Stefan Hajnoczi: 2016

Saturday, December 17, 2016

13 years of using Linux

I've been using Linux on both work and personal machines for 13 years. Over time I've tried various distributions, changed the nature of my work, and revisited other operating systems to arrive back to the same conclusion every time: Linux works best for me.

The reason I started using Linux remains the reason why it's my operating system of choice today:

It's free and easy to install most software under an open source license that allows both commercial and non-commercial use.

That means software to do common tasks is available for free without limitations. The cost of entry for exploring and learning new things is zero.

The amount of packaged software available in major Linux distributions is incredible. Niche open source operating systems don't have this wide selection of high-quality software. Proprietary operating systems have high-quality software but there is constant irritation in dealing with the artificial limitations of closed source software. The strength of Linux is this sweet spot between high-quality mainstream software and the advantages of open source software.
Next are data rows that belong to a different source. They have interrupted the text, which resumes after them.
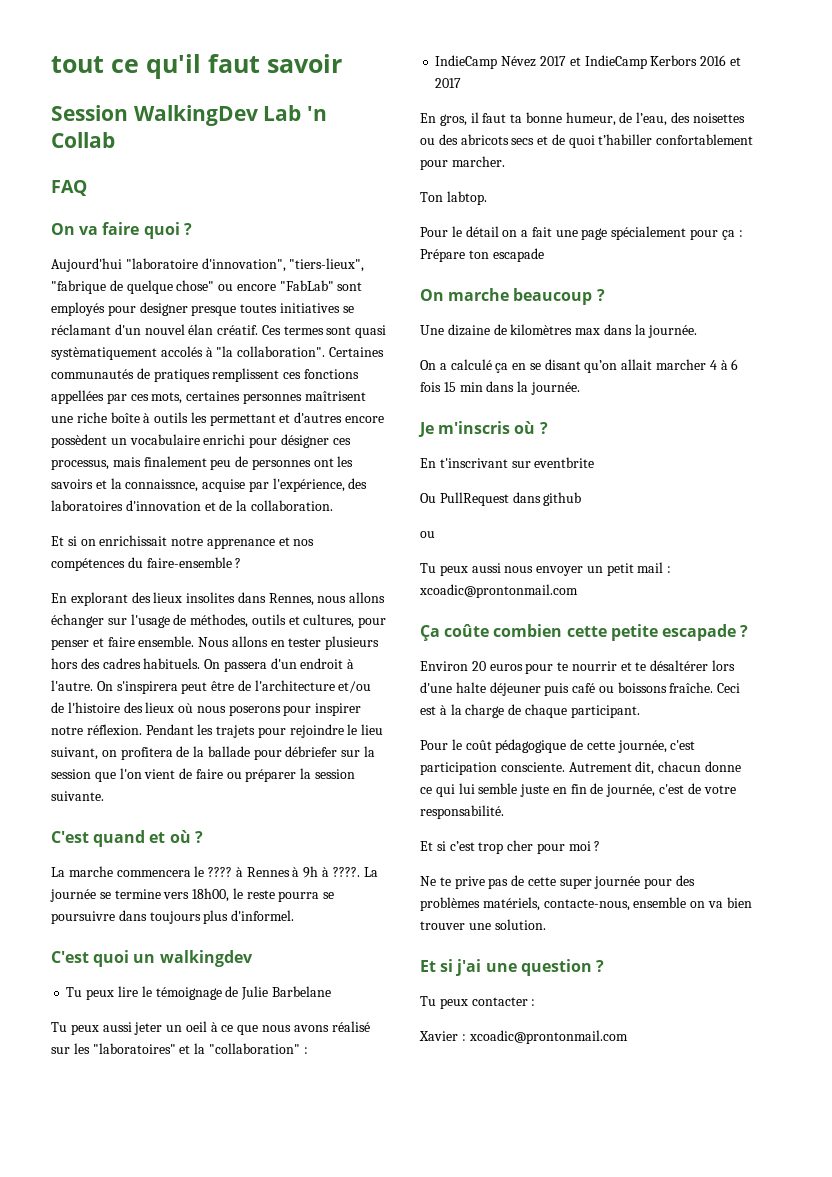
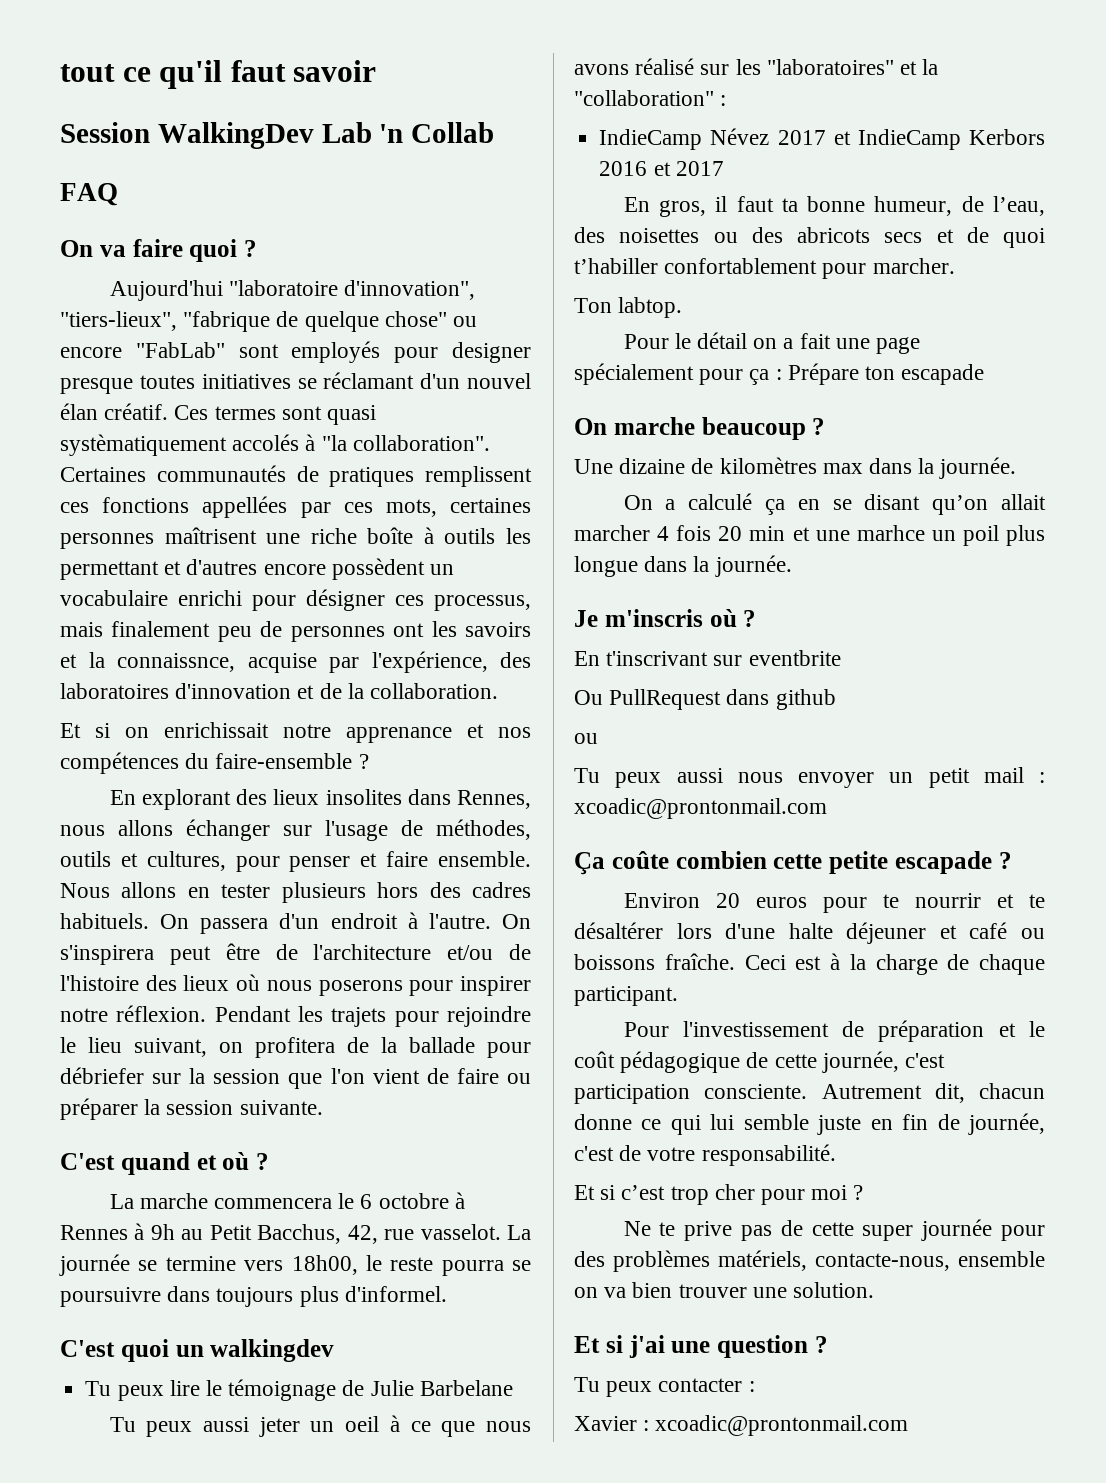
[208,867,233,877] ???? -> [360,1193,449,1209] 6 octobre
[322,867,360,877] à ????. -> [181,1224,501,1244] au Petit Bacchus, 42, rue vasselot.
[720,359,739,370] [420,382,483,392] à 6 fois 15 min -> [676,525,1045,546] [574,556,638,577] fois 20 min et une marhce un poil plus longue
[544,683,570,696] puis -> [939,925,957,939] et
(448, 745) none -> [682,1020,1016,1042] l'investissement de préparation et

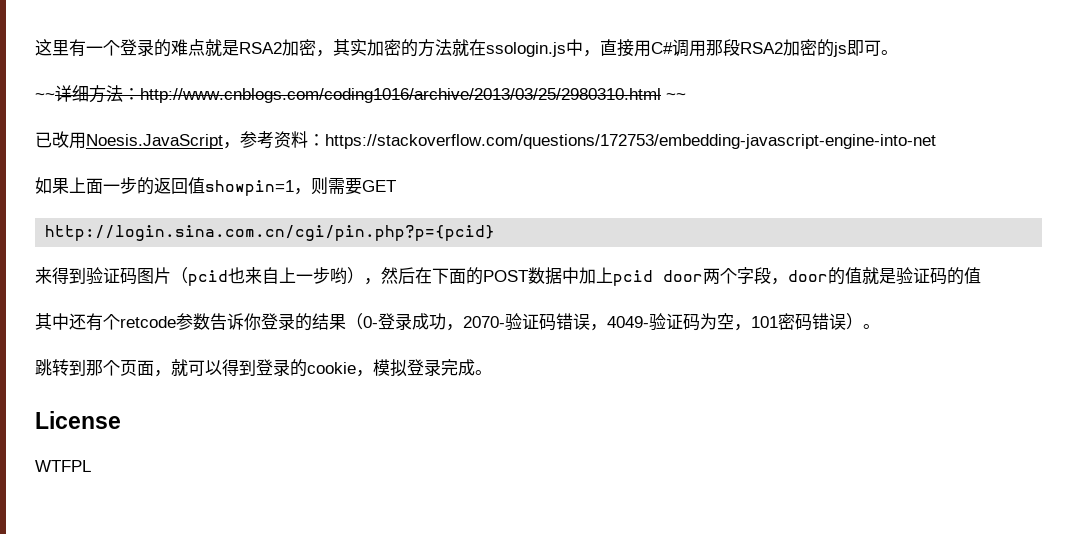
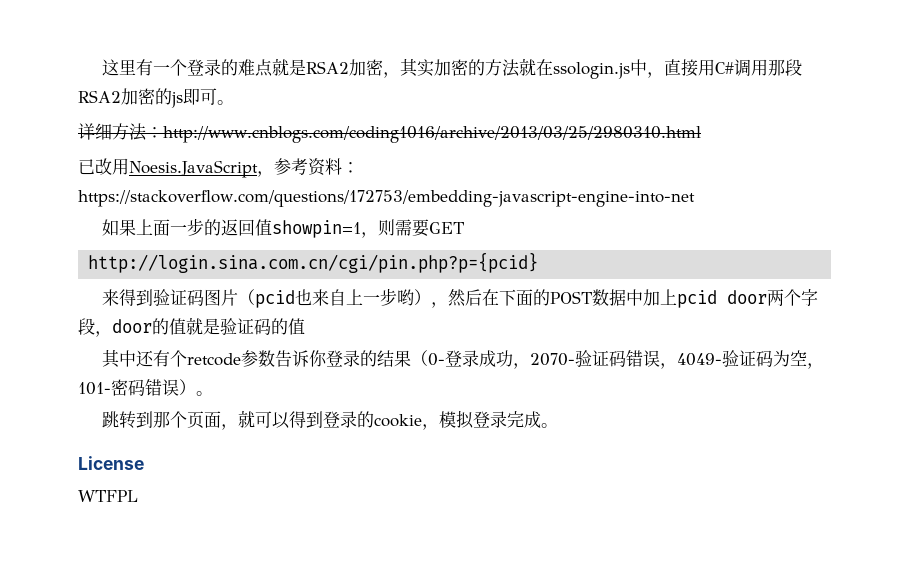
[35,93,55,100] ~~ -> (234, 102) none
[666,93,686,100] ~~ -> (701, 134) none
[751,316,778,328] 101 -> [78,382,111,395] 101-

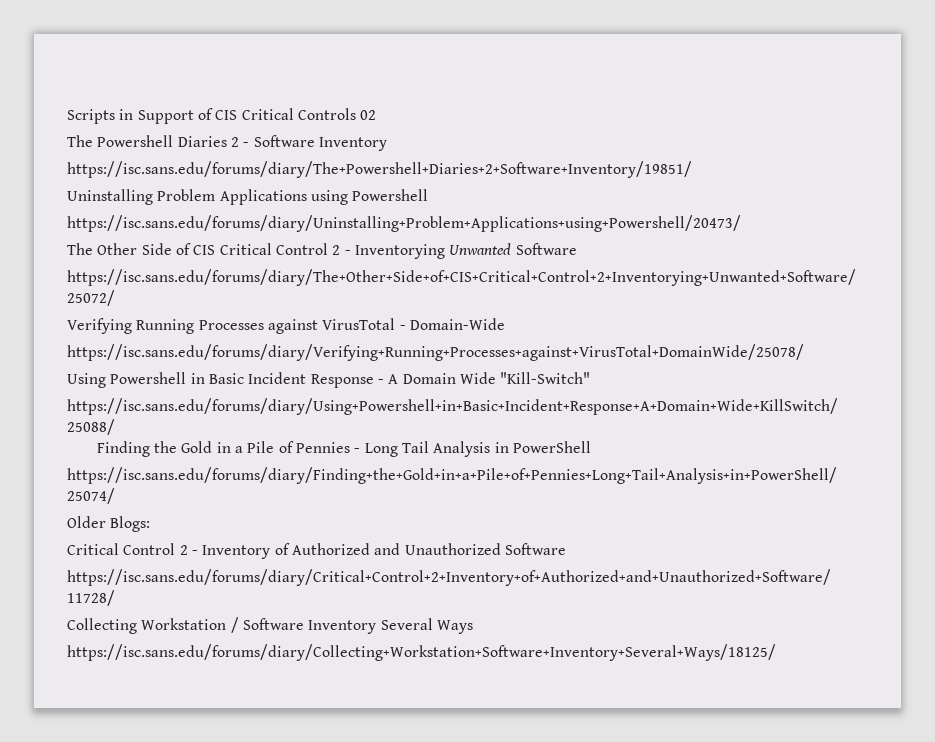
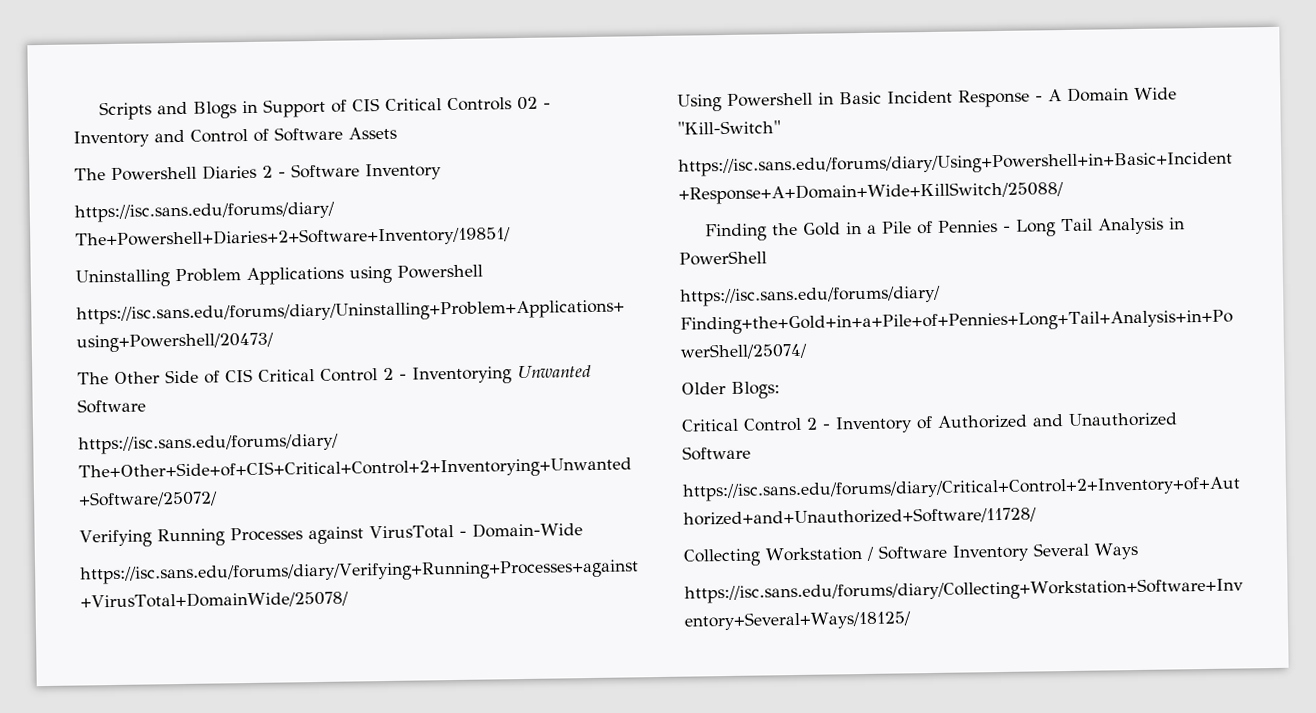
(115, 116) none -> [157,101,238,119] and Blogs
(377, 115) none -> [543,102,552,109] [73,126,397,148] - Inventory and Control of Software Assets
The pain points of Linux have changed over the years. In the beginning hardware support was limited. This has largely been solved for laptops, desktop, and server hardware as vendors began to contribute drivers and publish hardware datasheets free of NDAs. Class-compliant USB devices also cut down on the number of vendor-specific drivers. Nowadays the reputation for limited hardware support is largely unjustified.

Another issue that has subsided is the Windows-only software that kept many people tied to that platform. Two trends killed Windows-only software: the move to the web and the rise of the Mac. A lot of applications migrated to pure web applications without the need for ActiveX or Java applets with platform-specific code - and Adobe Flash is close to its end too. Ever since Macs rose to popularity again it was no longer acceptable to ship Windows-only software. As a result so many things are now on the web or cross-platform applications with Linux support.

Migrating to Linux is still a big change just like switching from Windows to Mac is a big change. It will always be hard to overcome this, even with virtualization, because the virtual machine experience isn't seamless. Ultimately users need to pick native applications and import their existing data. And it's worth it because you get access to applications that can do almost everything without the hassles of proprietary platforms. That's the lasting advantage that Linux has over the competition.

Saturday, September 17, 2016

Making I/O deterministic with blkdebug breakpoints

Recently I was looking for a deterministic way to reproduce a QEMU bug that occurred when a guest reboots while an IDE/ATA TRIM (discard) request is in flight. You can find the bug report here.

A related problem is how to trigger the code path where request A is in flight when request B is issued. Being able to do this is useful for writing test suites that check I/O requests interact correctly with each other.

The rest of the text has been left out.